** SOURCE MATERIAL follows **

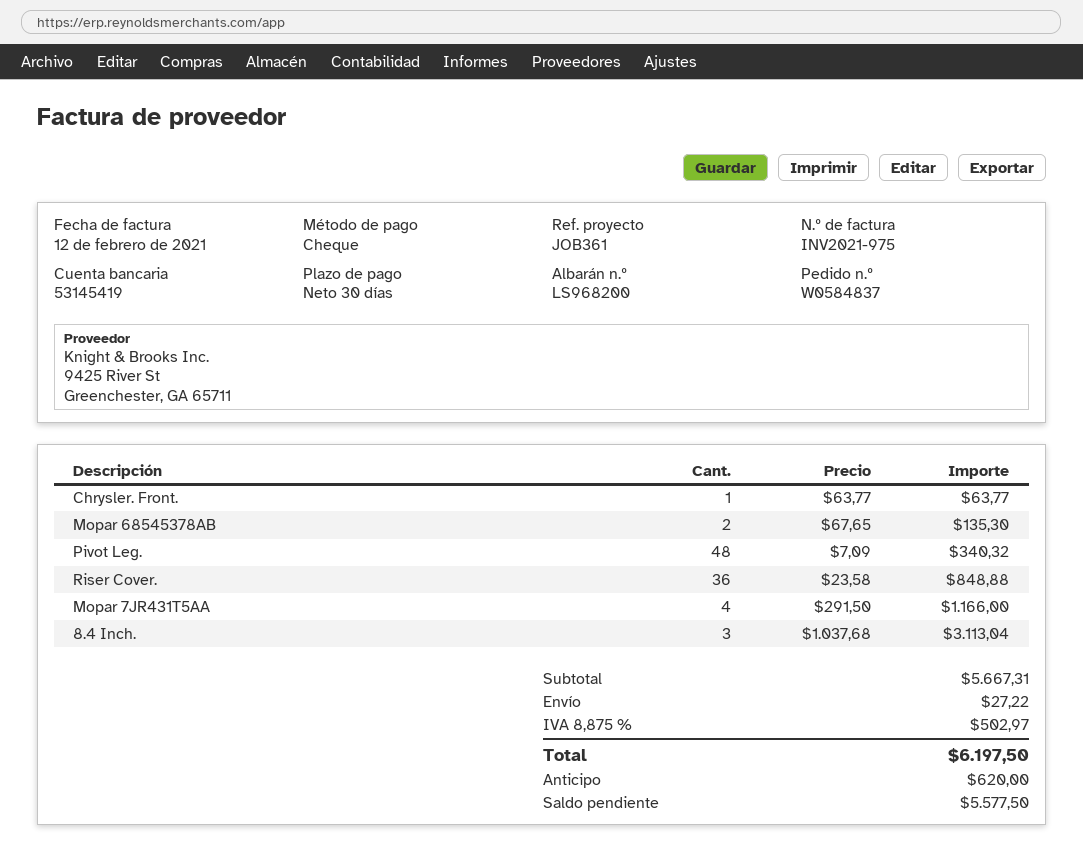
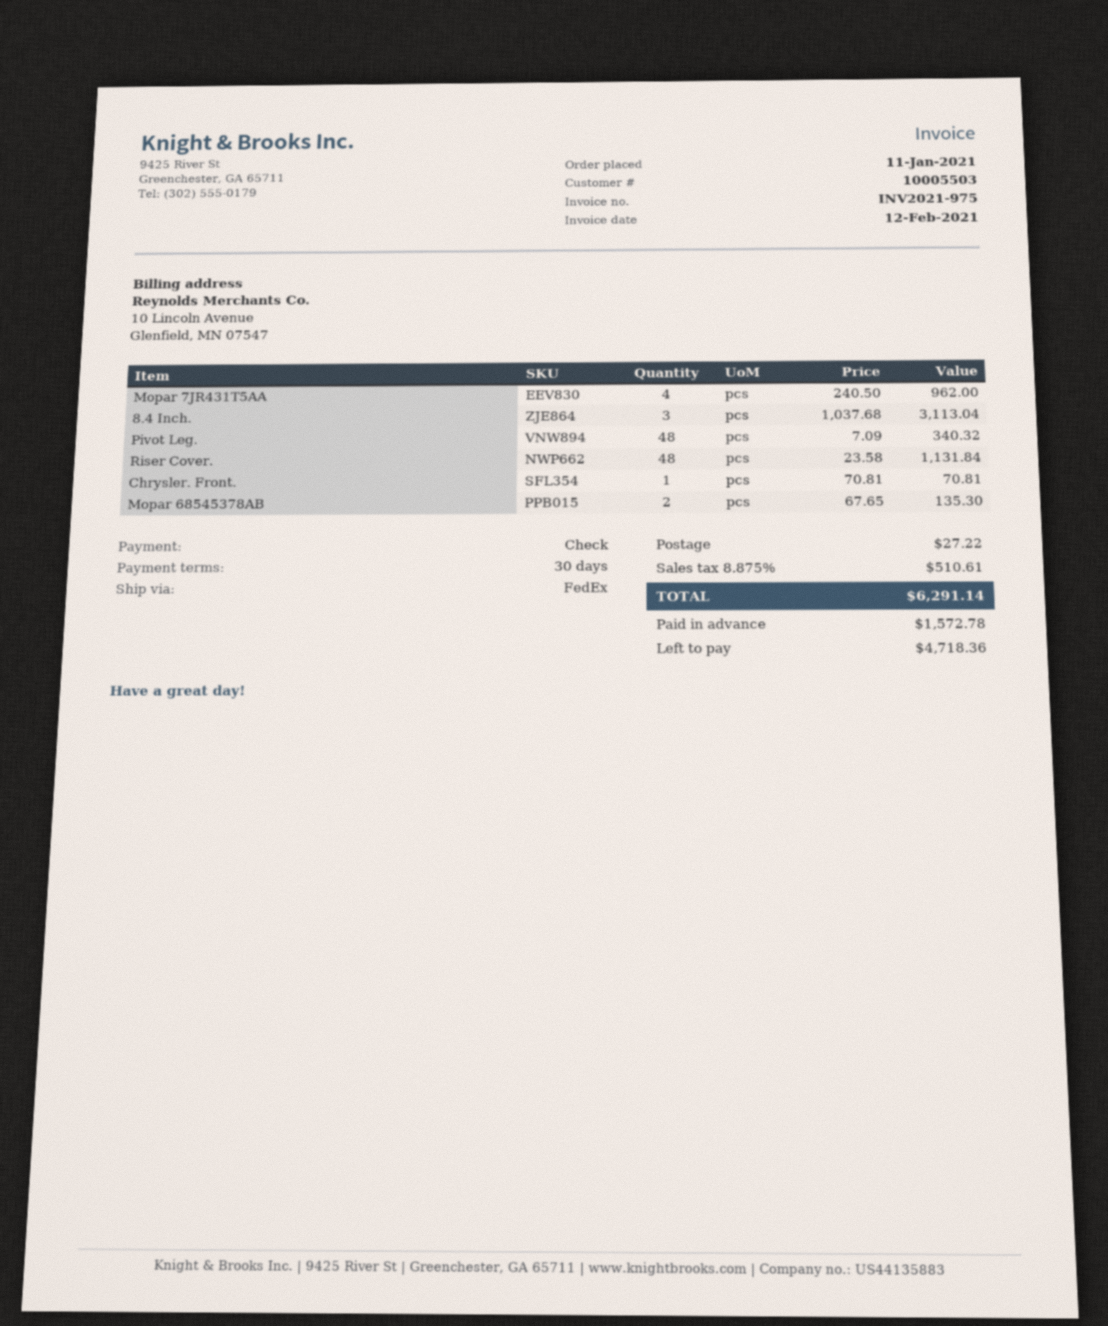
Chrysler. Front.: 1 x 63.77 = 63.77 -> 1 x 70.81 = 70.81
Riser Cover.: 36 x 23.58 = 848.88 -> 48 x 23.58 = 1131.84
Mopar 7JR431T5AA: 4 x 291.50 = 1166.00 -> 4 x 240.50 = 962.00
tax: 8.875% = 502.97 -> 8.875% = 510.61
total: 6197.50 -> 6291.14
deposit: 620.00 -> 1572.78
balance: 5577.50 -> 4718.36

** End of SOURCE MATERIAL **
** SOURCE MATERIAL follows **

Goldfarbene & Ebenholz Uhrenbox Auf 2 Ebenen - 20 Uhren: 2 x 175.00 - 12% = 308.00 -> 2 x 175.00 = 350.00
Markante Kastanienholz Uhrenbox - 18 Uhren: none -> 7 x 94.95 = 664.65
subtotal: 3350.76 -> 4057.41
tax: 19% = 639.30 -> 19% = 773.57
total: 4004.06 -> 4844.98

** End of SOURCE MATERIAL **
** SOURCE MATERIAL follows **

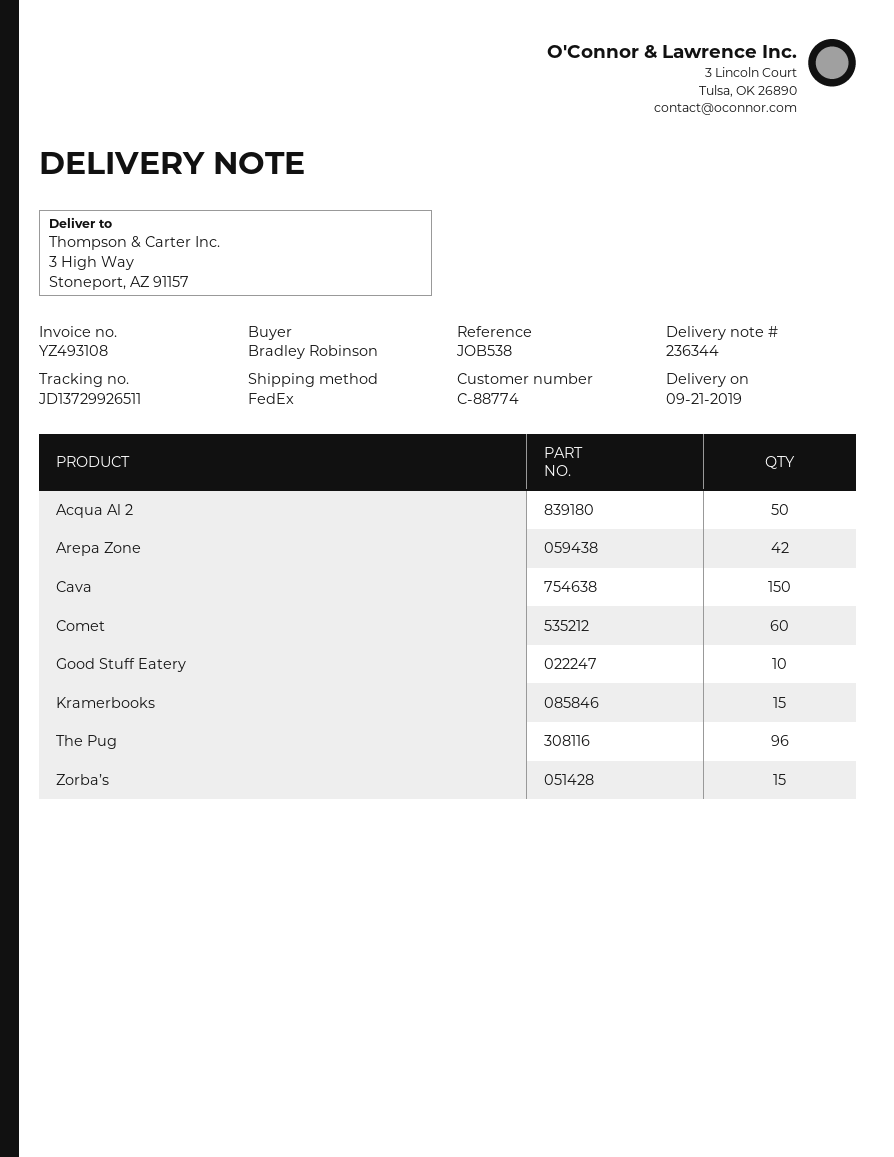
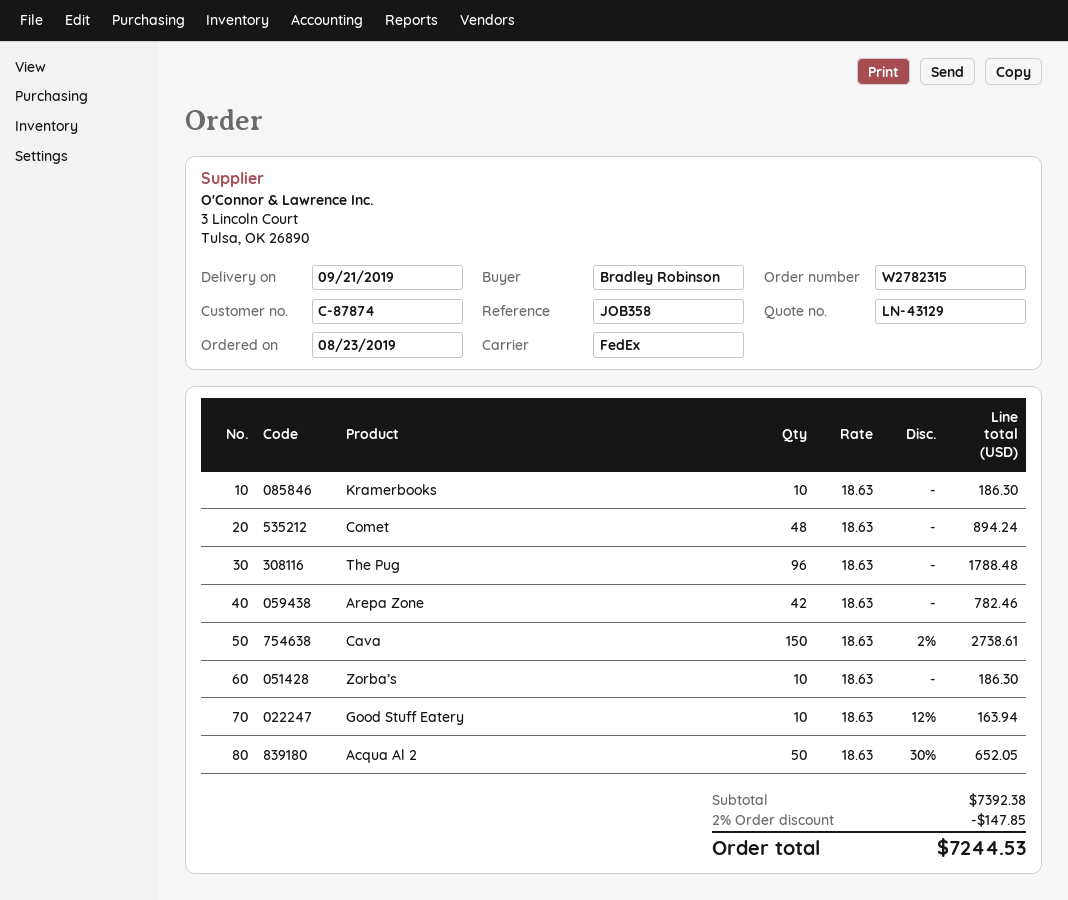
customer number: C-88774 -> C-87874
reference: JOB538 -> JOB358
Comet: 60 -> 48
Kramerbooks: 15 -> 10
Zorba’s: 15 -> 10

** End of SOURCE MATERIAL **

WORK TO COMPLETE
Retype the entries above exactly, but only from the line containing "Chrysler. Front.: 1" through the line containing "balance: 5577.50 -> 4718.36", both included.

SOLUTION
Chrysler. Front.: 1 x 63.77 = 63.77 -> 1 x 70.81 = 70.81
Riser Cover.: 36 x 23.58 = 848.88 -> 48 x 23.58 = 1131.84
Mopar 7JR431T5AA: 4 x 291.50 = 1166.00 -> 4 x 240.50 = 962.00
tax: 8.875% = 502.97 -> 8.875% = 510.61
total: 6197.50 -> 6291.14
deposit: 620.00 -> 1572.78
balance: 5577.50 -> 4718.36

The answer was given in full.